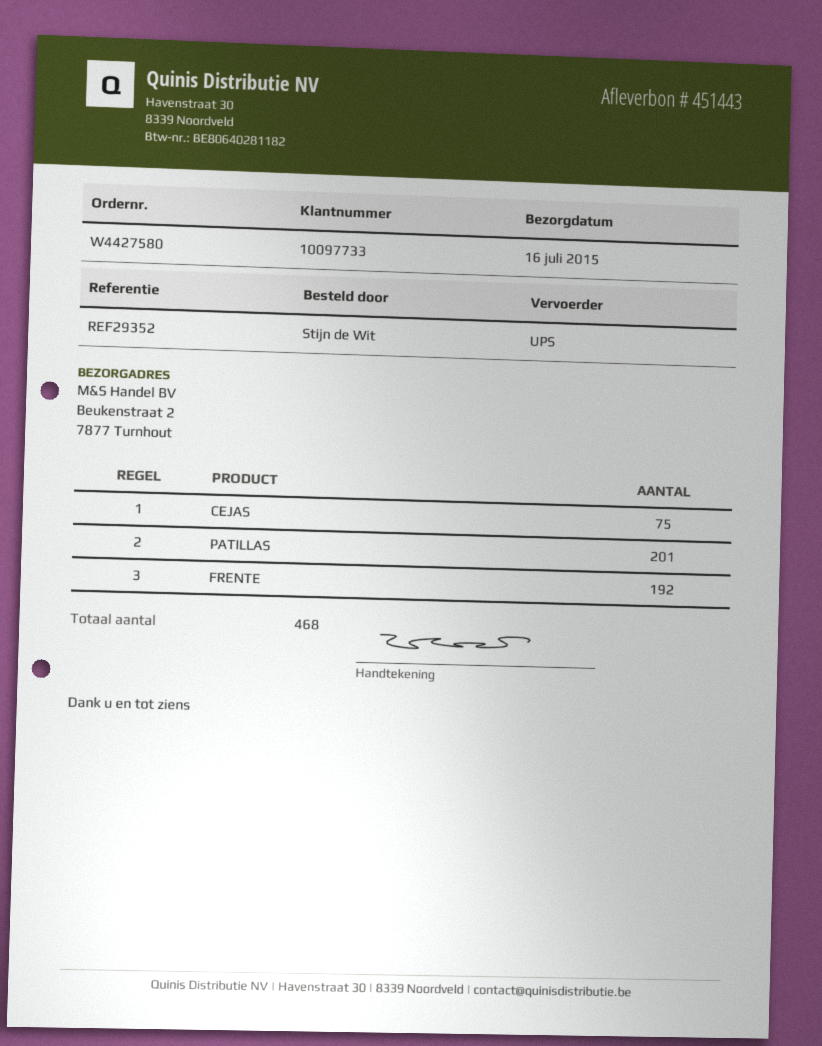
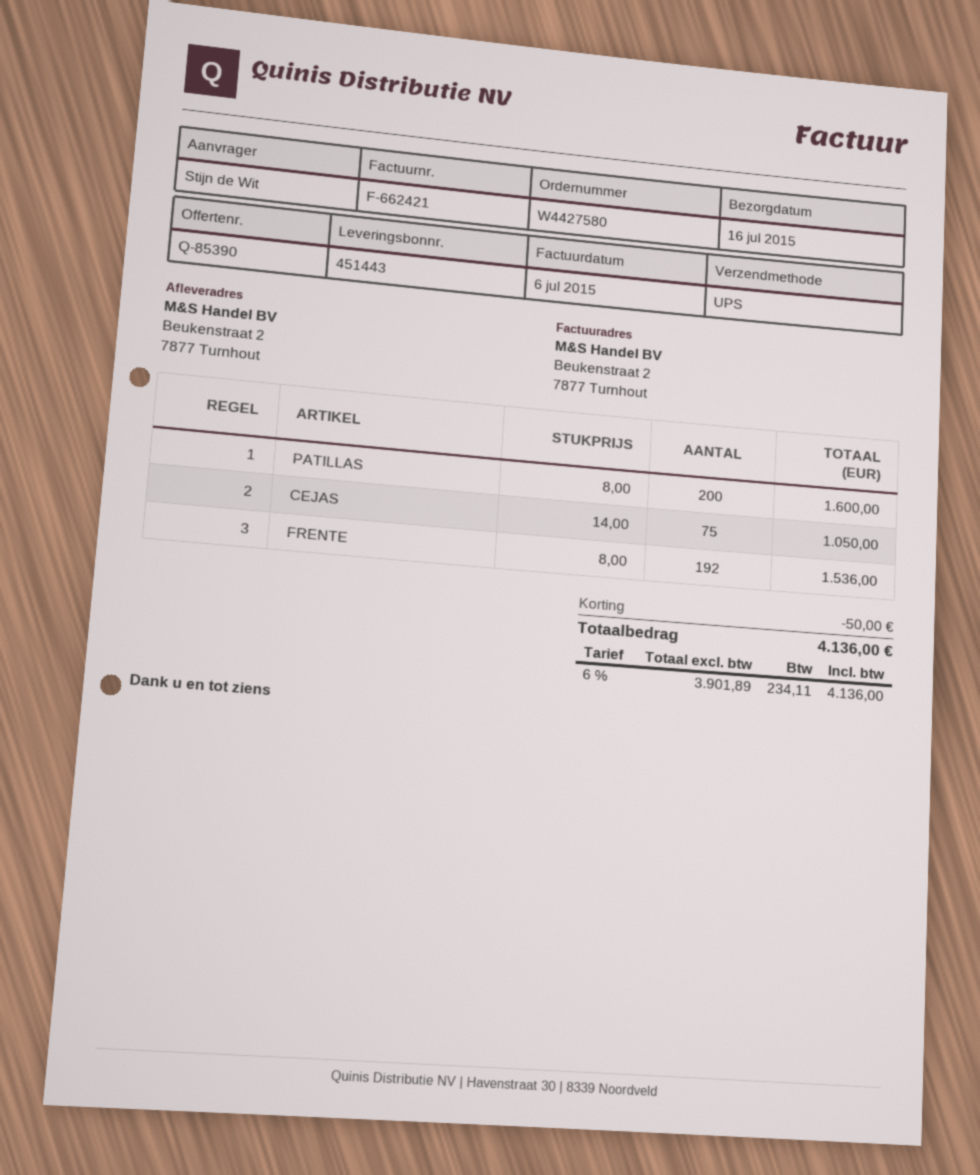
PATILLAS: 201 -> 200

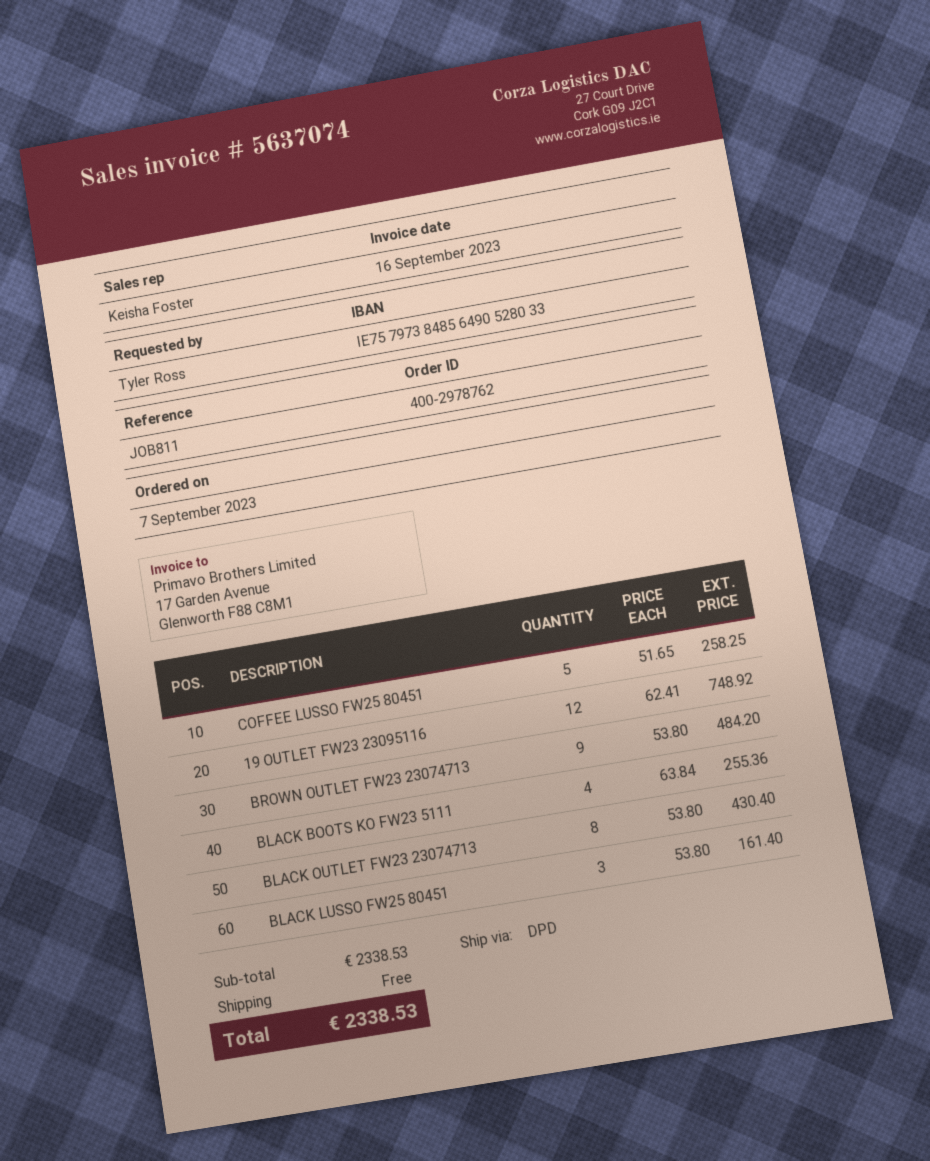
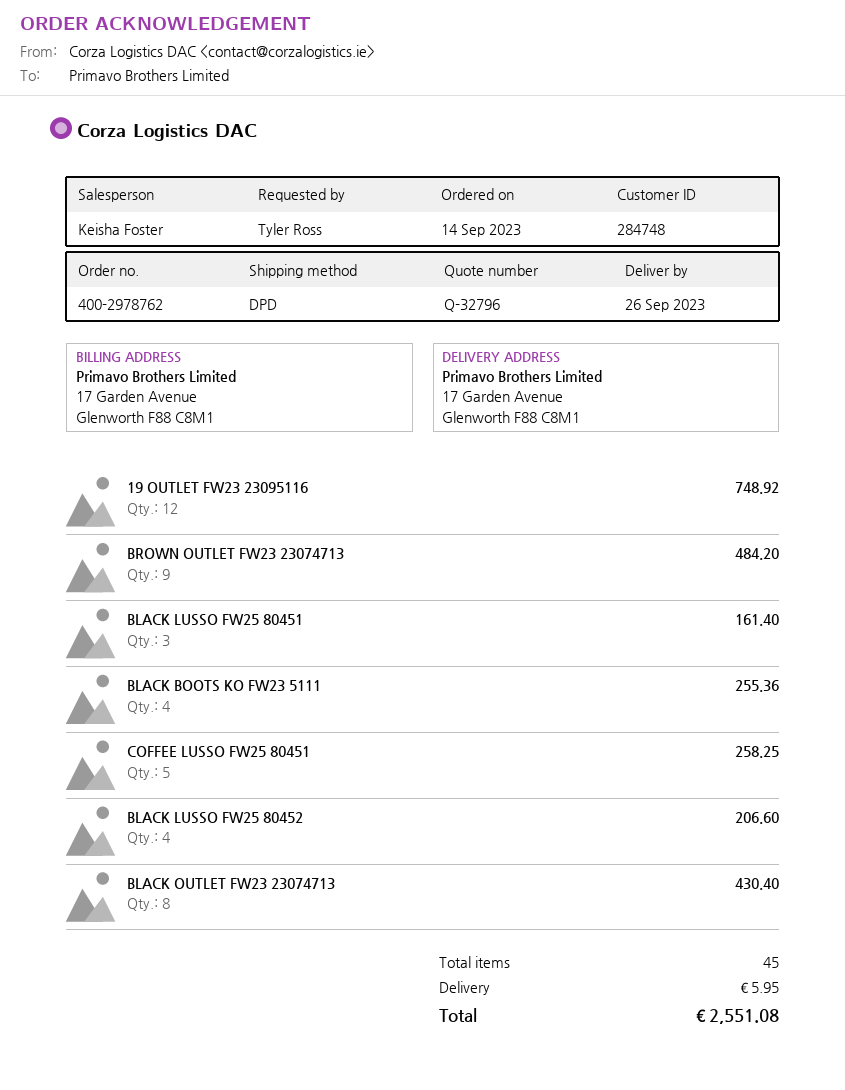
order date: 2023-09-07 -> 2023-09-14
BLACK LUSSO FW25 80452: none -> 4 for 206.60
shipping: 0.00 -> 5.95
total: 2338.53 -> 2551.08

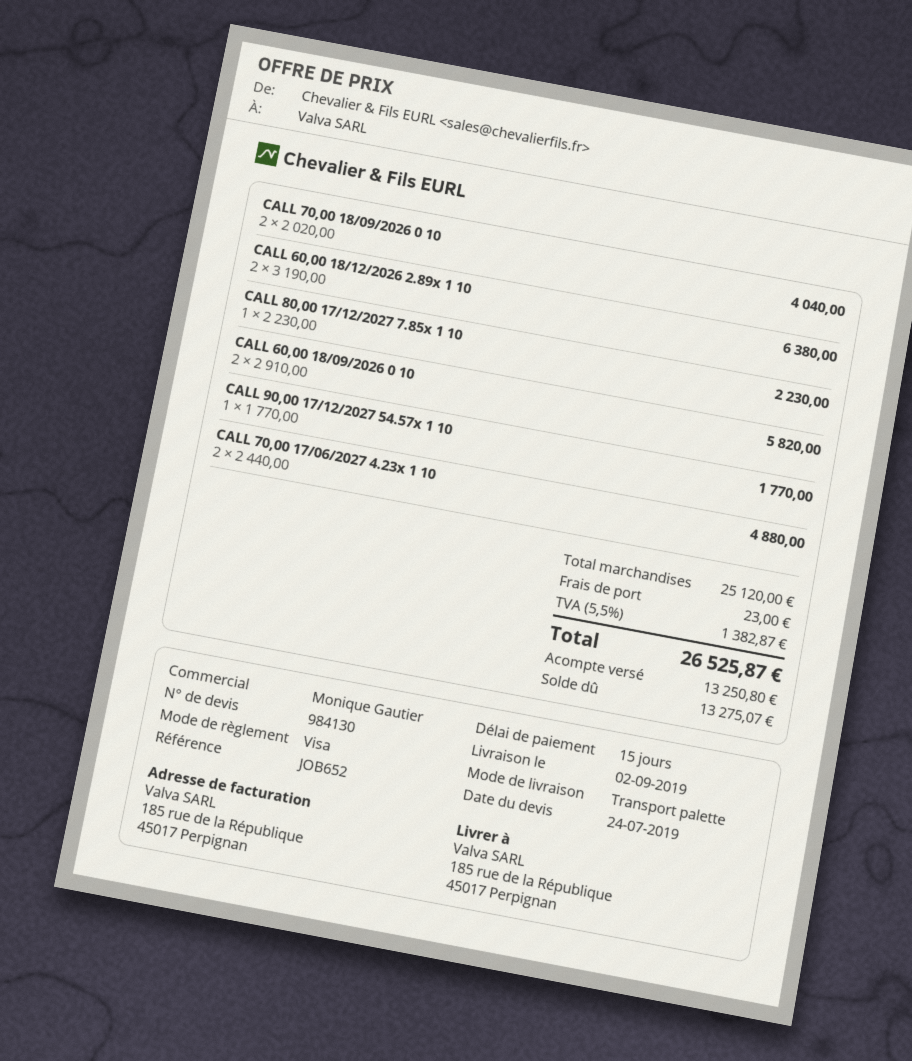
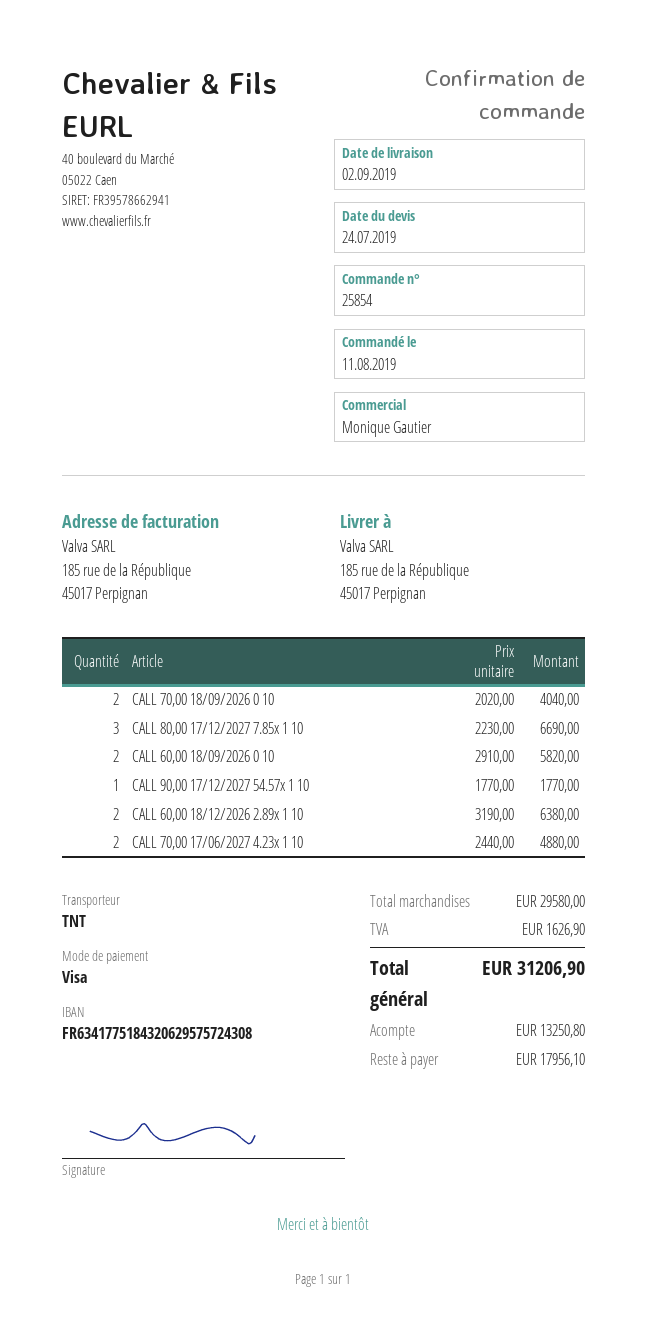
shipping method: pallet freight -> TNT
CALL 80,00 17/12/2027 7.85x 1 10: 1 x 2230.00 = 2230.00 -> 3 x 2230.00 = 6690.00
subtotal: 25120.00 -> 29580.00
shipping: 23.00 -> none
tax: 1382.87 -> 1626.90
total: 26525.87 -> 31206.90
balance: 13275.07 -> 17956.10

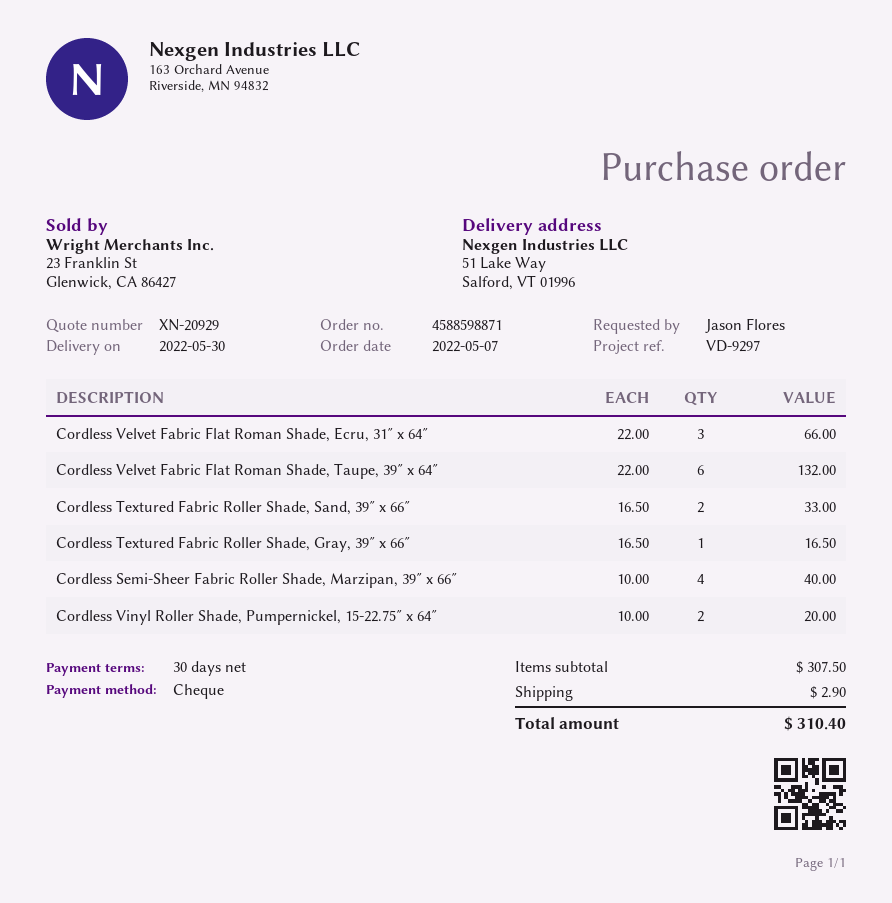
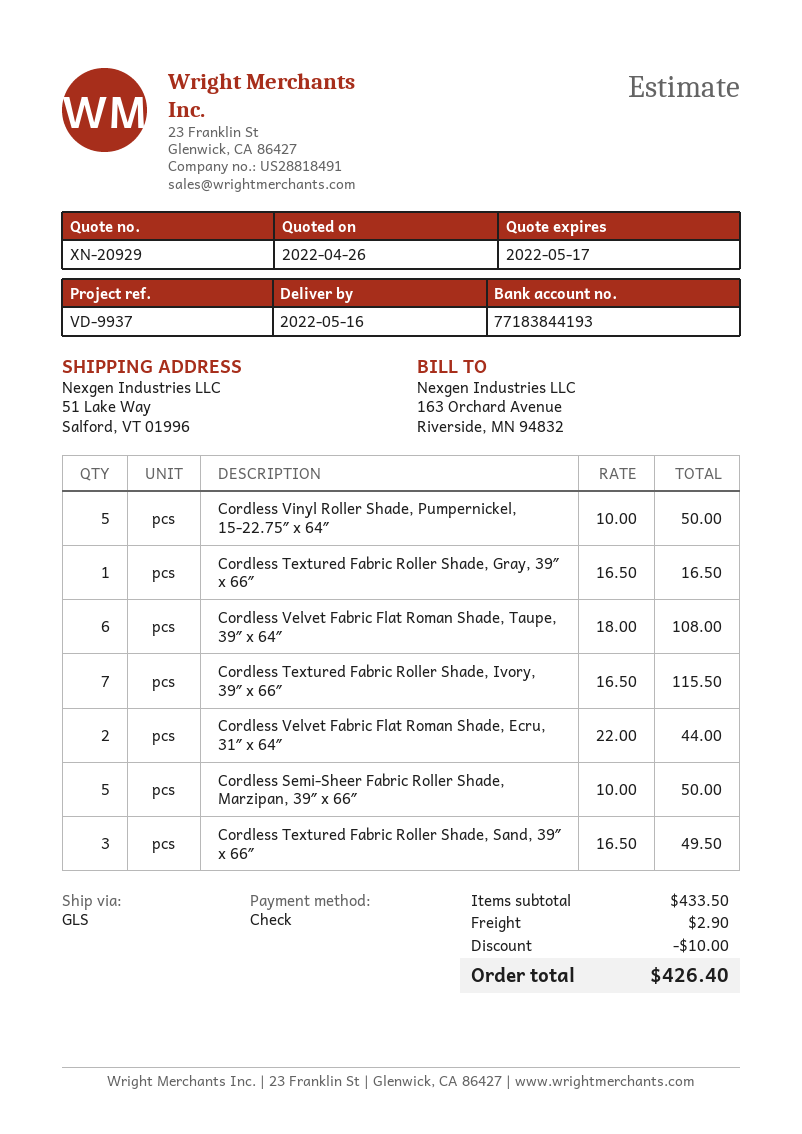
delivery date: 2022-05-30 -> 2022-05-16
reference: VD-9297 -> VD-9937
Cordless Velvet Fabric Flat Roman Shade, Ecru, 31″ x 64″: 3 x 22.00 = 66.00 -> 2 x 22.00 = 44.00
Cordless Velvet Fabric Flat Roman Shade, Taupe, 39″ x 64″: 6 x 22.00 = 132.00 -> 6 x 18.00 = 108.00
Cordless Textured Fabric Roller Shade, Sand, 39″ x 66″: 2 x 16.50 = 33.00 -> 3 x 16.50 = 49.50
Cordless Semi-Sheer Fabric Roller Shade, Marzipan, 39″ x 66″: 4 x 10.00 = 40.00 -> 5 x 10.00 = 50.00
Cordless Vinyl Roller Shade, Pumpernickel, 15-22.75″ x 64″: 2 x 10.00 = 20.00 -> 5 x 10.00 = 50.00
Cordless Textured Fabric Roller Shade, Ivory, 39″ x 66″: none -> 7 x 16.50 = 115.50
subtotal: 307.50 -> 433.50
discount: none -> 10.00
total: 310.40 -> 426.40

DIRECTIONS
Reproduce the data word for word; no pictures.

TASK RESULT
PATILLAS: 201 -> 200

order date: 2023-09-07 -> 2023-09-14
BLACK LUSSO FW25 80452: none -> 4 for 206.60
shipping: 0.00 -> 5.95
total: 2338.53 -> 2551.08

shipping method: pallet freight -> TNT
CALL 80,00 17/12/2027 7.85x 1 10: 1 x 2230.00 = 2230.00 -> 3 x 2230.00 = 6690.00
subtotal: 25120.00 -> 29580.00
shipping: 23.00 -> none
tax: 1382.87 -> 1626.90
total: 26525.87 -> 31206.90
balance: 13275.07 -> 17956.10

delivery date: 2022-05-30 -> 2022-05-16
reference: VD-9297 -> VD-9937
Cordless Velvet Fabric Flat Roman Shade, Ecru, 31″ x 64″: 3 x 22.00 = 66.00 -> 2 x 22.00 = 44.00
Cordless Velvet Fabric Flat Roman Shade, Taupe, 39″ x 64″: 6 x 22.00 = 132.00 -> 6 x 18.00 = 108.00
Cordless Textured Fabric Roller Shade, Sand, 39″ x 66″: 2 x 16.50 = 33.00 -> 3 x 16.50 = 49.50
Cordless Semi-Sheer Fabric Roller Shade, Marzipan, 39″ x 66″: 4 x 10.00 = 40.00 -> 5 x 10.00 = 50.00
Cordless Vinyl Roller Shade, Pumpernickel, 15-22.75″ x 64″: 2 x 10.00 = 20.00 -> 5 x 10.00 = 50.00
Cordless Textured Fabric Roller Shade, Ivory, 39″ x 66″: none -> 7 x 16.50 = 115.50
subtotal: 307.50 -> 433.50
discount: none -> 10.00
total: 310.40 -> 426.40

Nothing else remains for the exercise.